4. Here the fact of the antiquity of creation, and in particular of the present kinds of the earth's inhabitants, or of a large part of them, comes in to rebut the objection, that there has not been time enough for any marked diversification of living things through divergent variation,–not time enough for varieties to have diverged into what we call species.

So long as the existing species of plants and animals were thought to have originated a few thousand years ago and without predecessors, there was no room for a theory of derivation of one sort from another, nor time enough even to account for the establishment of the races which are generally believed to have diverged from a common stock. Not that five or six thousand years was a short allowance for this; but because some of our familiar domesticated varieties of grain, of fowls, and of other animals, were pictured and mummified by the old Egyptians more than half that number of years ago, if not much earlier. Indeed, perhaps the strongest argument for the original plurality of human species was drawn from the identification of some of the present races of men upon these early historical monuments and records.

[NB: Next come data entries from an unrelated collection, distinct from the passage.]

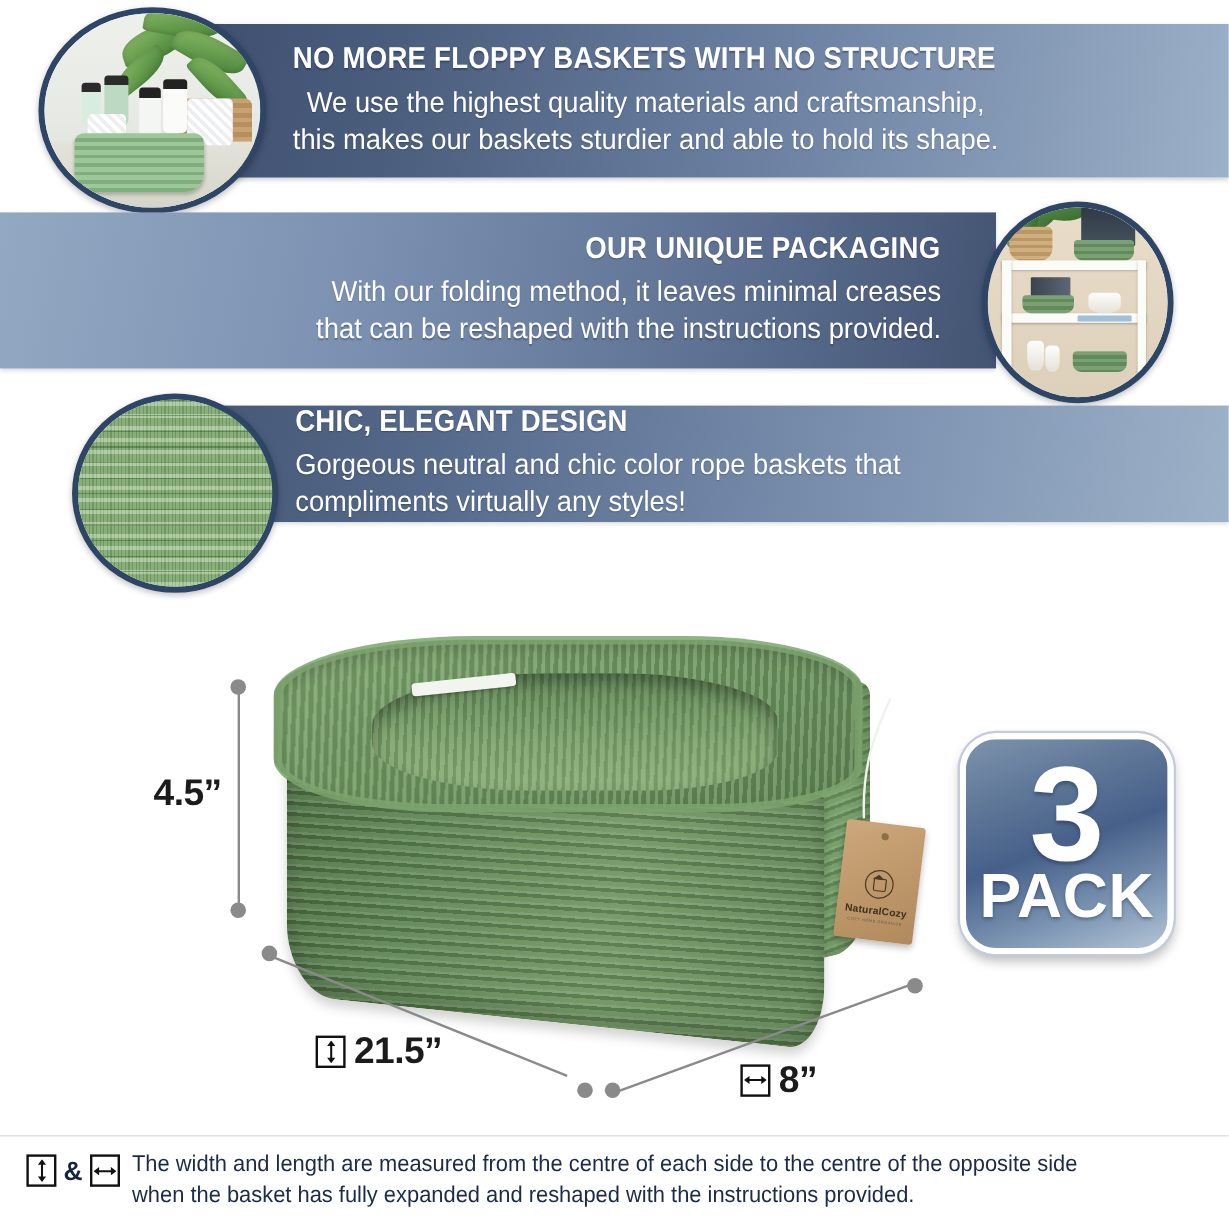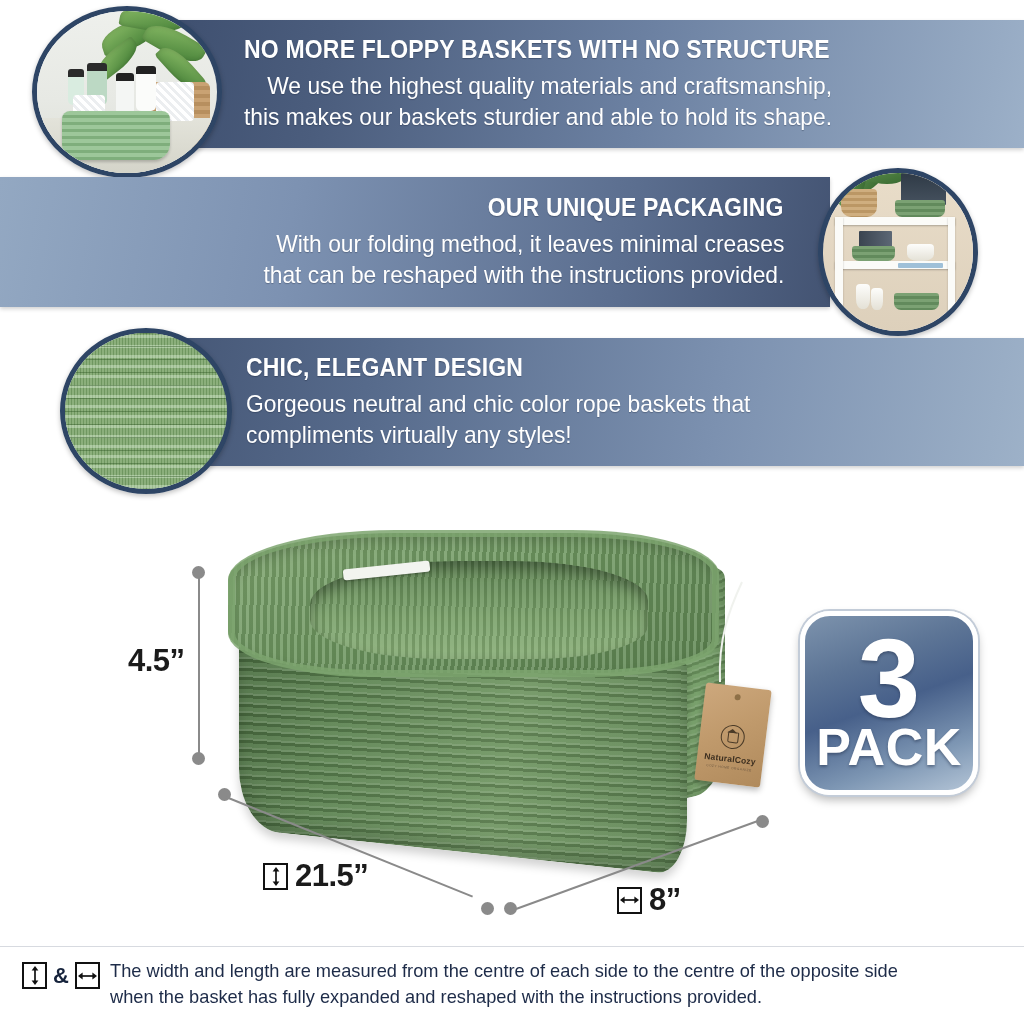--- a/index.html
+++ b/index.html
@@ -33,7 +33,7 @@
   #banner1{left:176px;top:20px;width:848px;height:128px;
     background:linear-gradient(100deg,#3f5070 0%,#4b5d7d 18%,#6c81a2 55%,#9cb0c8 100%);
     box-shadow:0 2px 4px rgba(0,0,0,.18);}
-  #banner1 .txtwrap{padding:0 14px 0 68px;align-items:flex-start;text-align:right;}
+  #banner1 .txtwrap{padding:0 14px 0 68px;align-items:flex-start;text-align:center;}
 
   
   #banner2{left:0px;top:177px;width:830px;height:130px;

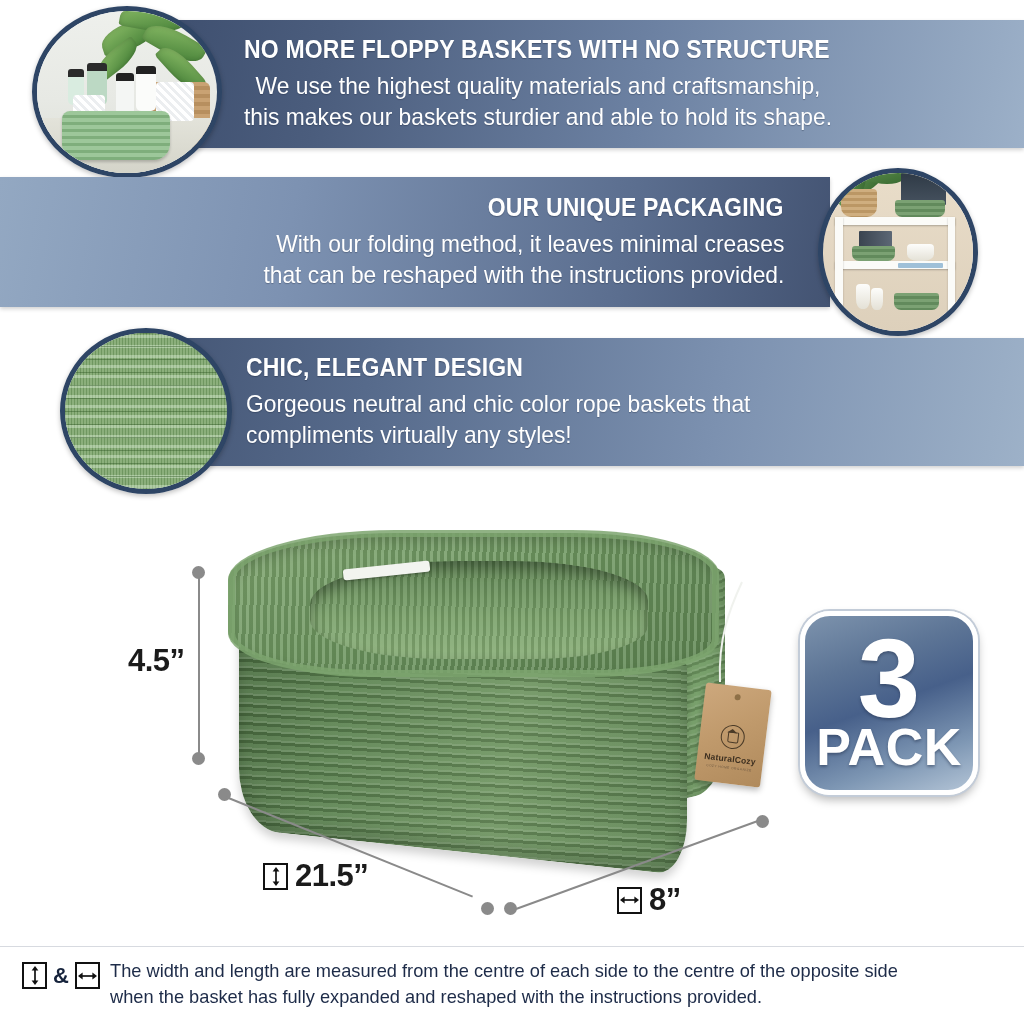--- a/index.html
+++ b/index.html
@@ -42,7 +42,7 @@
   #banner2 .txtwrap{padding:0 46px 0 14px;align-items:flex-end;text-align:right;}
 
   
-  #banner3{left:150px;top:338px;width:874px;height:128px;
+  #banner3{left:150px;top:338px;width:874px;height:97px;
     background:linear-gradient(100deg,#445574 0%,#566a8b 25%,#7c91b0 65%,#9db1c8 100%);
     box-shadow:0 2px 4px rgba(0,0,0,.18);}
   #banner3 .txtwrap{padding:0 14px 0 96px;align-items:flex-start;text-align:left;}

But this very extension of the current chronology, if we may rely upon the archæologists, removes the difficulty by opening up a longer vista. So does the discovery in Europe of remains and implements of pre-historic races of men to whom the use of metals was unknown,–men of the stone age, as the Scandinavian archæologists designate them. And now, "axes and knives of flint, evidently wrought by human skill, are found in beds of the drift at Amiens, (also in other places, both in France and England,) associated with the bones of extinct species of animals." These implements, indeed, were noticed twenty years ago; at a place in Suffolk they have been exhumed from time to time for more than a century; but the full confirmation, the recognition of the age of the deposit in which the implements occur, their abundance, and the appreciation of their bearings upon most interesting questions, belong to the present time. To complete the connection of these primitive people with the fossil ages, the French geologists, we are told, have now "found these axes in Picardy associated with remains of Elephas primigenius, Rhinoceros tichorhinus, Equus fossilis, and an extinct species of Bos."6 In plain language, these workers in flint lived in the time of the mammoth, of a rhinoceros now extinct, and along with horses and cattle unlike any now existing,–specifically different, as naturalists say, from those with which man is now associated. Their connection with existing human races may perhaps be traced through the intervening people of the stone age, who were succeeded by the people of the bronze age, and these by workers in iron.7 Now, various evidence carries back the existence of many of the present lower species of animals, and probably of a larger number of plants, to the same drift period. All agree that this was very many thousand years ago. Agassiz tells us that the same species of polyps which are now building coral walls around the present peninsula of Florida actually made that peninsula, and have been building there for centuries which must be reckoned by thousands.